As the Obama presidency began and the global financial crisis finally waned, high-octane beer was the spirit of the era.

An Epiphany

Of course high-ABV beers had been brewed before.

In fact, Samuel Adams’ co-founder Jim Koch had been obsessed with big beers pretty much since he started his pioneering craft brewery in 1984. This was an era when measly 4 percent ABV “lite” lagers had begun to take over, with Bud Light having just been introduced two years before.

In 1988 Samuel Adams released the company’s first-ever seasonal release, Double Bock, an American version of the malt-forward beers monks made for sustenance over Lent — it checked in at 9.5 percent ABV. Not particularly huge today, but massive in an era when the only other brews of this strength were much derided malt liquors like Olde English.

“It’s never sold well,” Koch once told me. Nevertheless, it’s one of the most awarded beers in Great American Beer Festival history.

And it would inspire Koch to go even bigger. At the time, it was believed among brewers that you pretty much couldn’t make a beer over 15 percent due to yeast constraints. The most alcoholic beers ever produced back then were thought to be the doppelbocks EKU 28 and Samichlaus, both right around that number.
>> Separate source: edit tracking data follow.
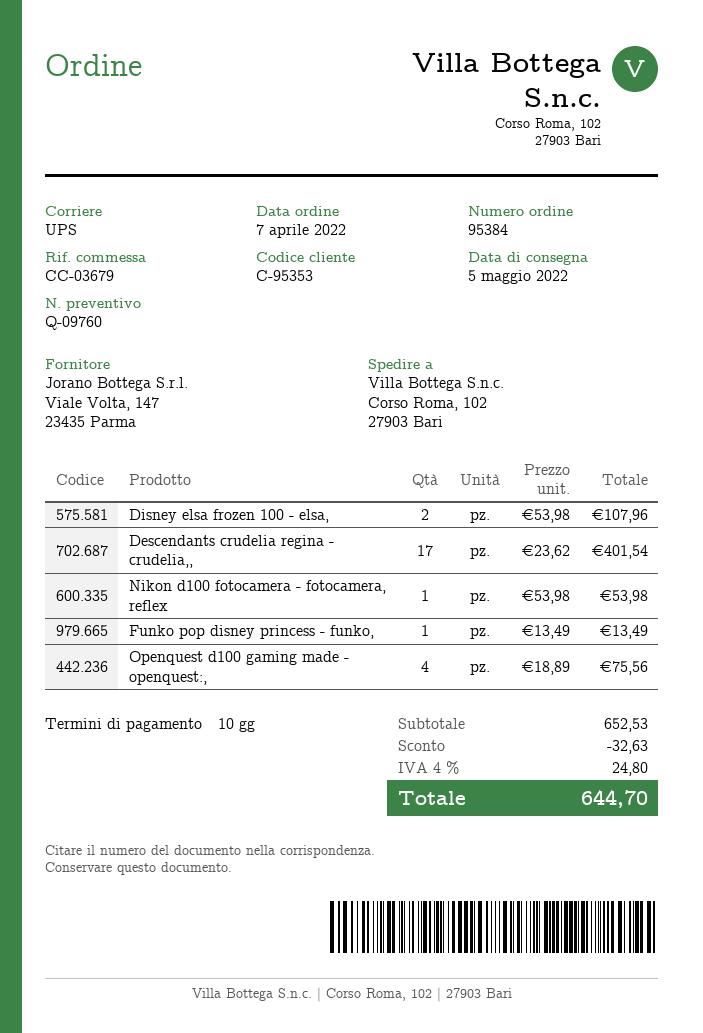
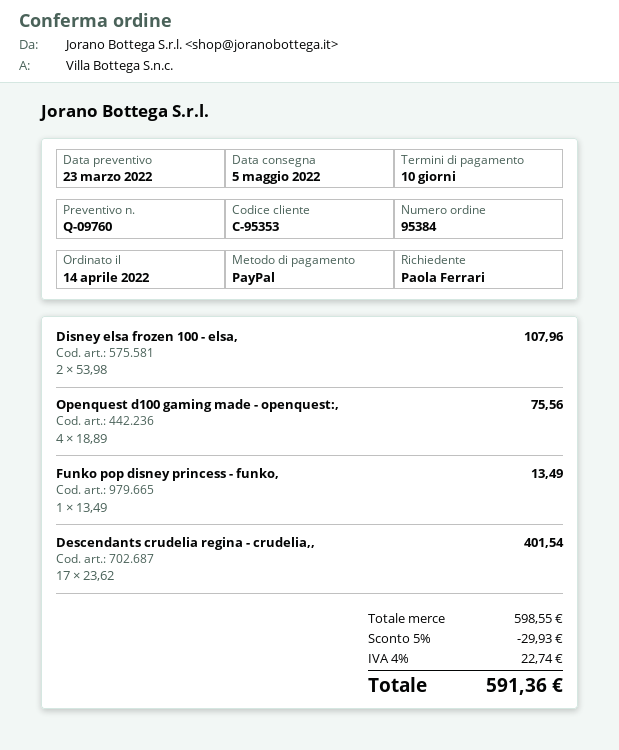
order date: 2022-04-07 -> 2022-04-14
Nikon d100 fotocamera - fotocamera, reflex: 1 x 53.98 = 53.98 -> none
subtotal: 652.53 -> 598.55
discount: 32.63 -> 29.93
tax: 4% = 24.80 -> 4% = 22.74
total: 644.70 -> 591.36

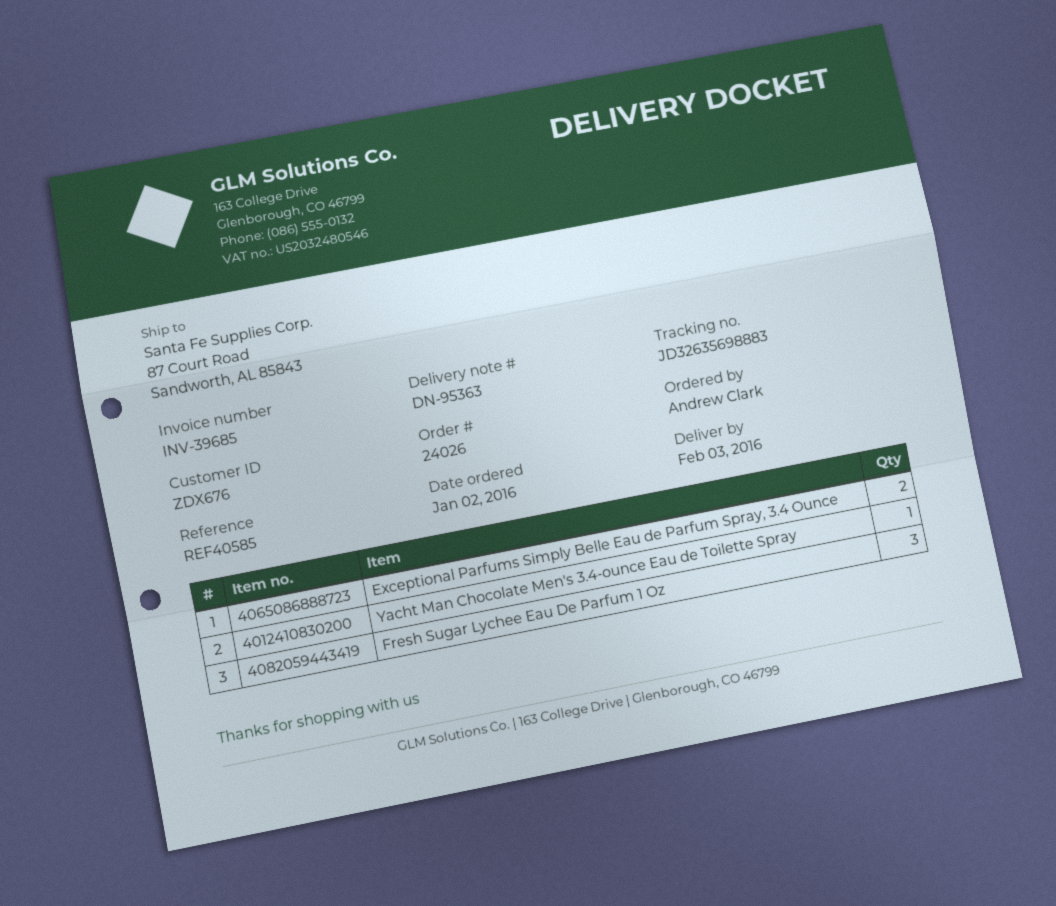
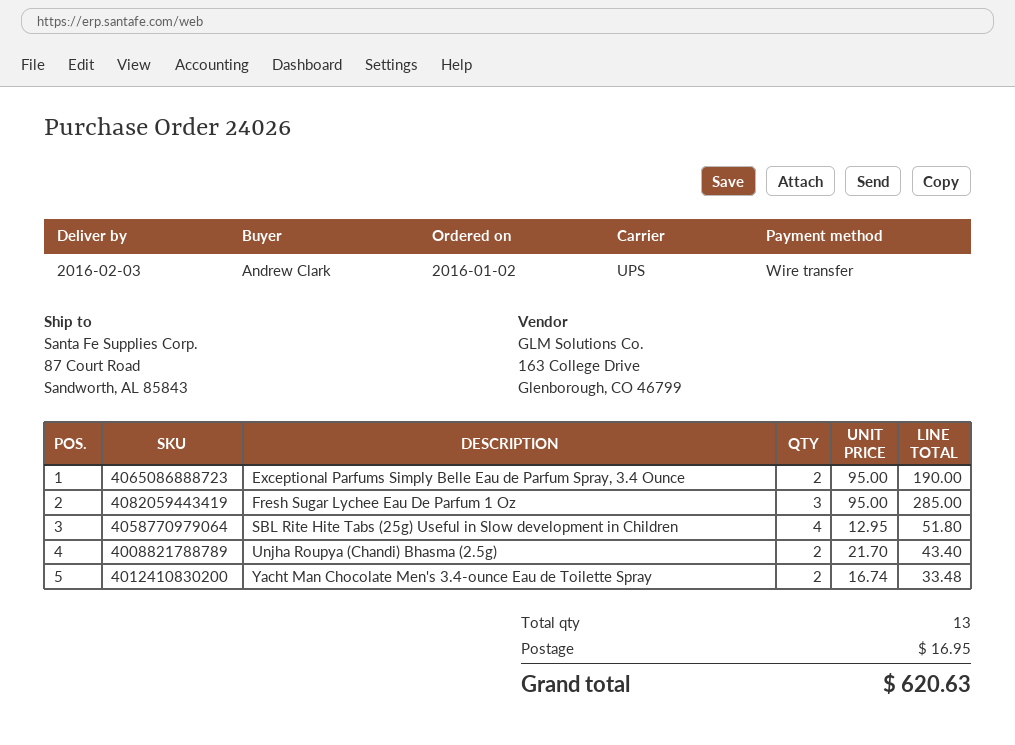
Yacht Man Chocolate Men's 3.4-ounce Eau de Toilette Spray: 1 -> 2
SBL Rite Hite Tabs (25g) Useful in Slow development in Children: none -> 4
Unjha Roupya (Chandi) Bhasma (2.5g): none -> 2

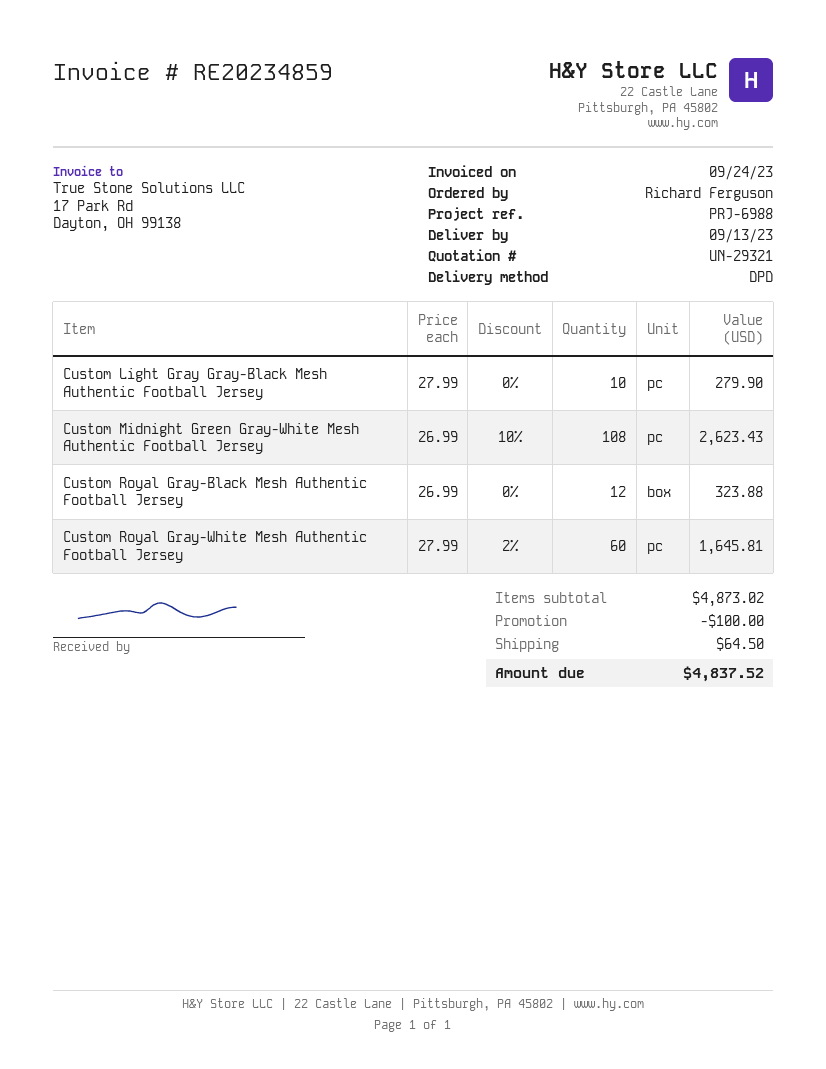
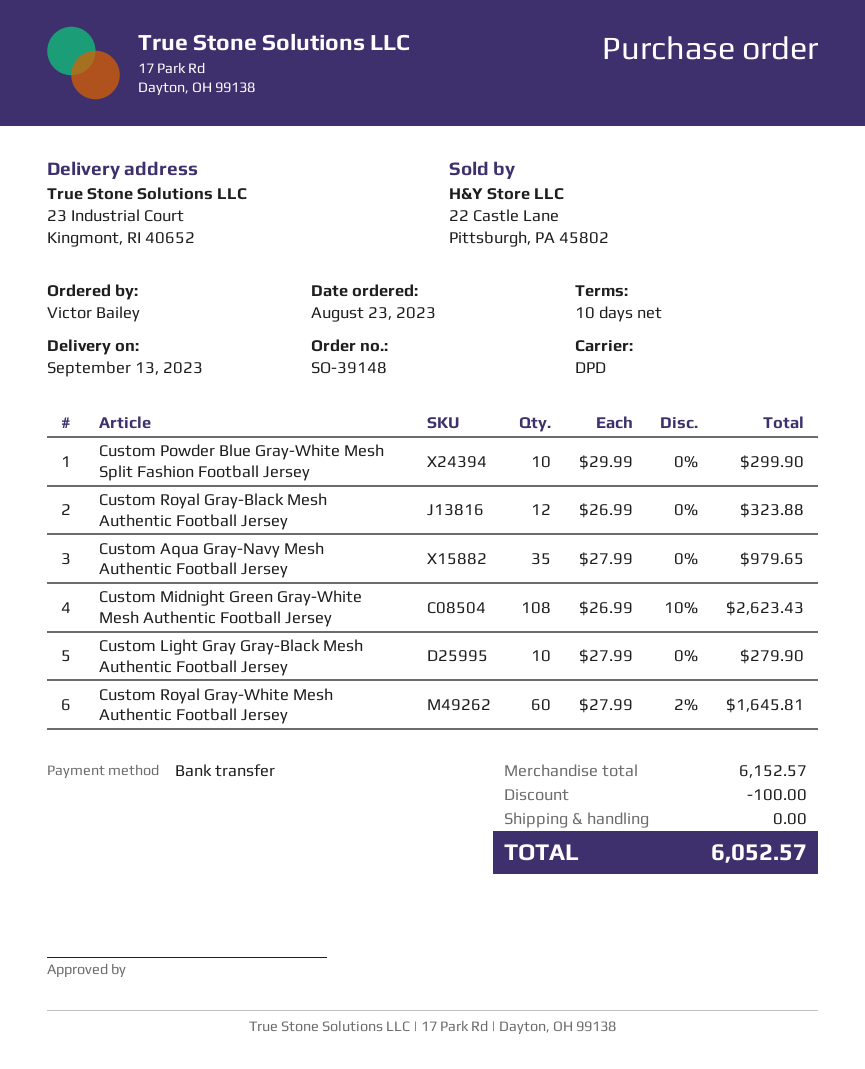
ordered by: Richard Ferguson -> Victor Bailey
Custom Powder Blue Gray-White Mesh Split Fashion Football Jersey: none -> 10 x 29.99 = 299.90
Custom Aqua Gray-Navy Mesh Authentic Football Jersey: none -> 35 x 27.99 = 979.65
subtotal: 4873.02 -> 6152.57
shipping: 64.50 -> 0.00
total: 4837.52 -> 6052.57

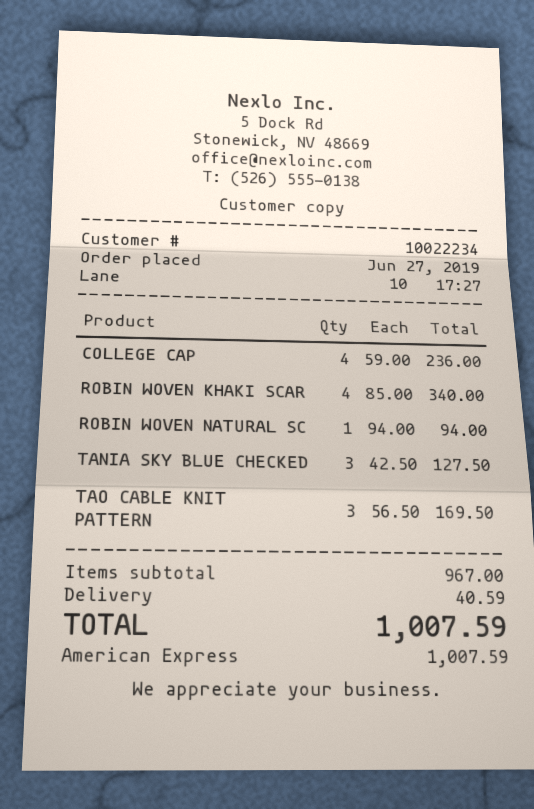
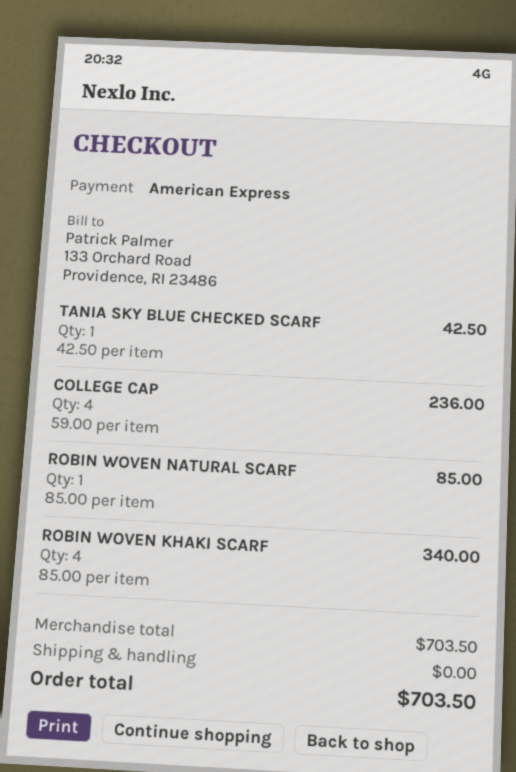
ROBIN WOVEN NATURAL SC: 1 x 94.00 = 94.00 -> 1 x 85.00 = 85.00
TANIA SKY BLUE CHECKED: 3 x 42.50 = 127.50 -> 1 x 42.50 = 42.50
TAO CABLE KNIT PATTERN: 3 x 56.50 = 169.50 -> none
subtotal: 967.00 -> 703.50
shipping: 40.59 -> 0.00
total: 1007.59 -> 703.50

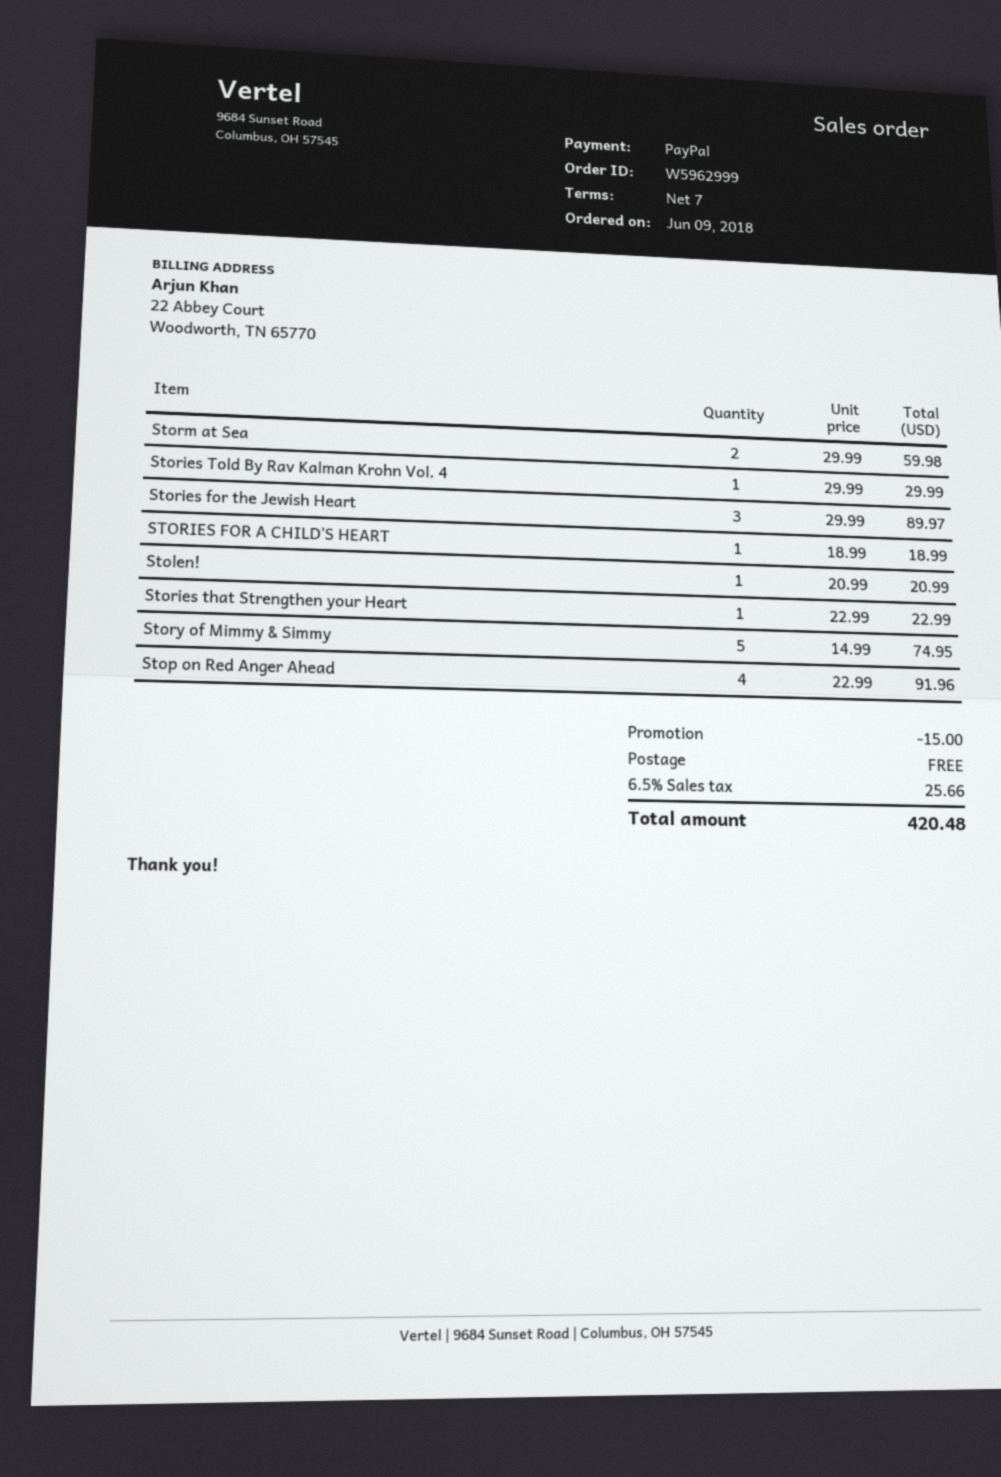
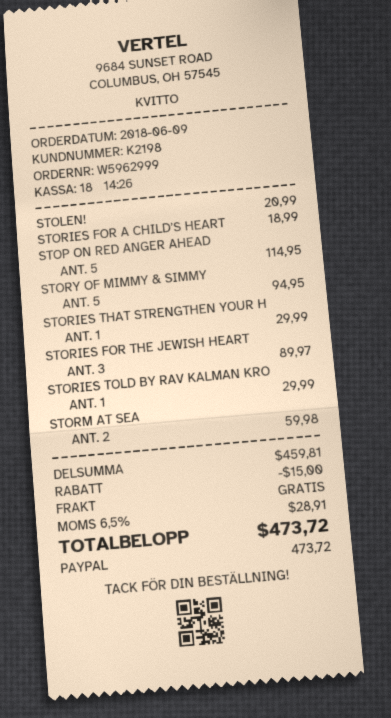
Stories that Strengthen your Heart: 1 for 22.99 -> 1 for 29.99
Story of Mimmy & Simmy: 5 for 74.95 -> 5 for 94.95
Stop on Red Anger Ahead: 4 for 91.96 -> 5 for 114.95
tax: 6.5% = 25.66 -> 6.5% = 28.91
total: 420.48 -> 473.72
Utopias, Nuclear Penguins, and the Quest for the World’s Strongest Beer
Credit: BrewDog

In the early 1990s, Koch found himself wandering the aisles of his local Home Depot when he saw planters made of bourbon barrels cut in half. They were only 10 bucks.

“I had an epiphany!” Koch said. “I figured there were probably thousands of bourbon barrels coming out of Kentucky that had no second use.”

Empty bourbon barrels are of an incredible value today for “finishing” other spirits. But back then, the Kentucky distilleries and cooperages had no clue what to do with them. Oak barrels can only legally be used once to make bourbon, meaning there were tons of still wet barrels with no other use than as home for geraniums. Koch decided to put a bock in one.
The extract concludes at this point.